Nella sua grandezza, Tocqueville dimentica la "dottrine delle due spade" (formulata da Papa Gelasio nel 494: i poteri del Papa e dell'imperatore erano entrambi dovuti a Dio, mettendo di fatto l'imperatore sotto l'autorità ecclesiastica); un Papa, Giulio II, in prima linea durante l'assedio di Bologna; i vescovi feudatari dell'età di mezzo e i cardinali statisti dei secoli barocchi. Ci fa capire che il cristianesimo ha contribuito allo sviluppo dinamico dell'Europa, ma dimentica che questo dinamismo avrebbe avuto luogo anche grazie agli slanci ideali promossi nei secoli dai potentati di ogni ordine e grado che riunissero nelle loro mani i poteri del secolo e dello spirito. È stata l'inscindibile presenza della fede cristiana nei secoli a muovere e ad agitare il vecchio continente.

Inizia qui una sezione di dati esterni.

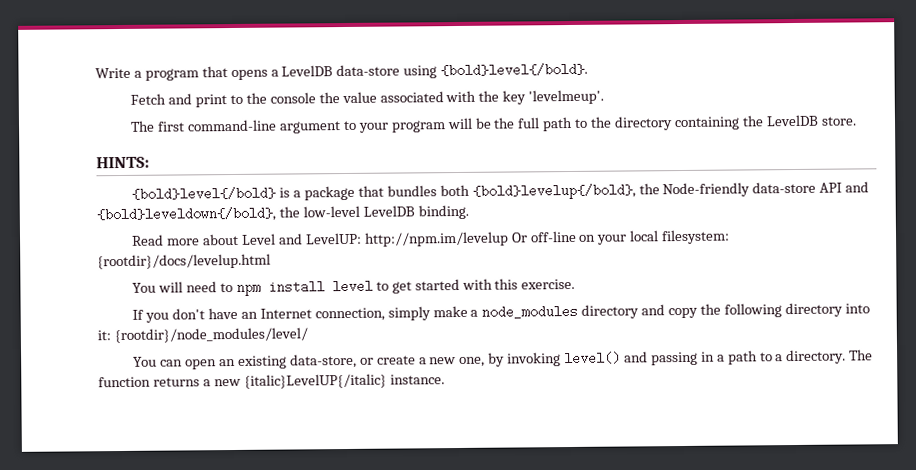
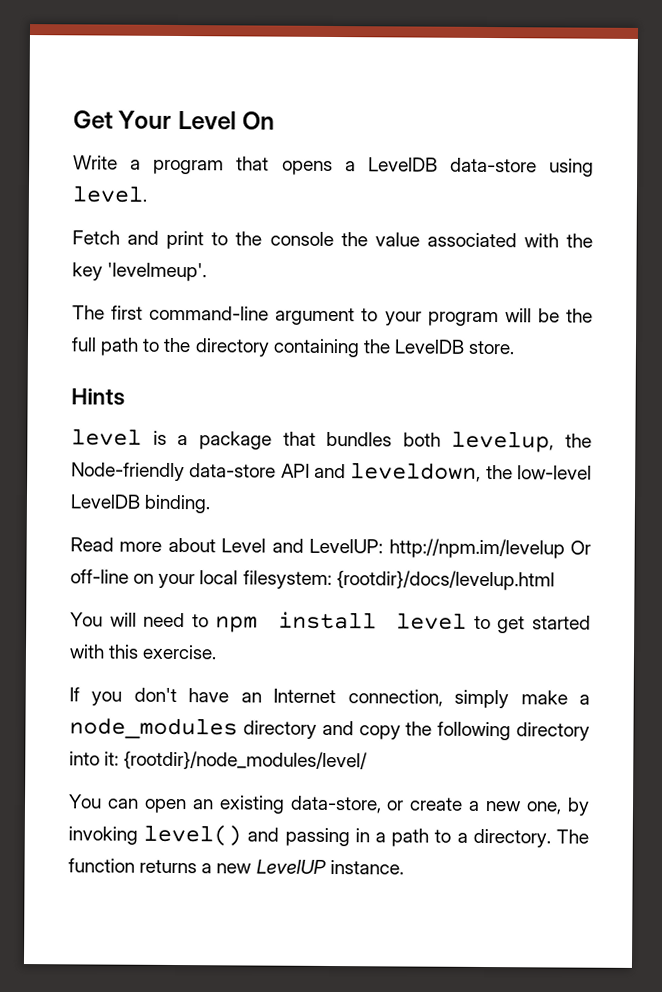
+ Get Your Level On
- Write a program that opens a LevelDB data-store using {bold}level{/bold}.
+ Write a program that opens a LevelDB data-store using level.
- HINTS:
- {bold}level{/bold} is a package that bundles both {bold}levelup{/bold}, the Node-friendly data-store API and {bold}leveldown{/bold}, the low-level LevelDB binding.
+ Hints
+ level is a package that bundles both levelup, the Node-friendly data-store API and leveldown, the low-level LevelDB binding.
- The function returns a new {italic}LevelUP{/italic} instance.
+ The function returns a new LevelUP instance.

Sono stati I cristianesimi a dividere l'Europa, a porre le basi per la divisione razzista in mediterranei e germanici ancora presente nei manuali militari di fine '800, a creare le tre macroregioni "qualitative" in cui è classificata l'UE, le varie Europe occidentali, meridionali ed orientali, in cui gli stati entrano ed escono a seconda della propria ricchezza e di vaghi criteri "democratici".
Il Cristianesimo, quello antico, quando ancora ce ne era solo uno, forse due, ha inculcato nelle menti degli europei il furor crucesignatus da cui deriva in prima istanza la convinzione di essere nel Giusto, che li ha portati in cinque secoli ad avere le mani in pasta in tutto il mondo, dopo e durante gli innumerevoli conflitti interni.
Ma ora, ora che l'Europa ha finalmente trovato pace ricchezza ed unità, il "complesso del Crociato" ha lentamente perduto vigore, fino a diventare invisibile, latente. Ma c'è e sempre ci sarà un "altro" cui il nostro inconscio ascriverà i nostri peggiori vizi, qualcuno che, antitetico al nostro modo di pensare, sarà capace di scatenare paure incontrollabili: siamo tutti crociati.
Sia pure in nome del Papa, della consustanziazione o delle libertà democratiche.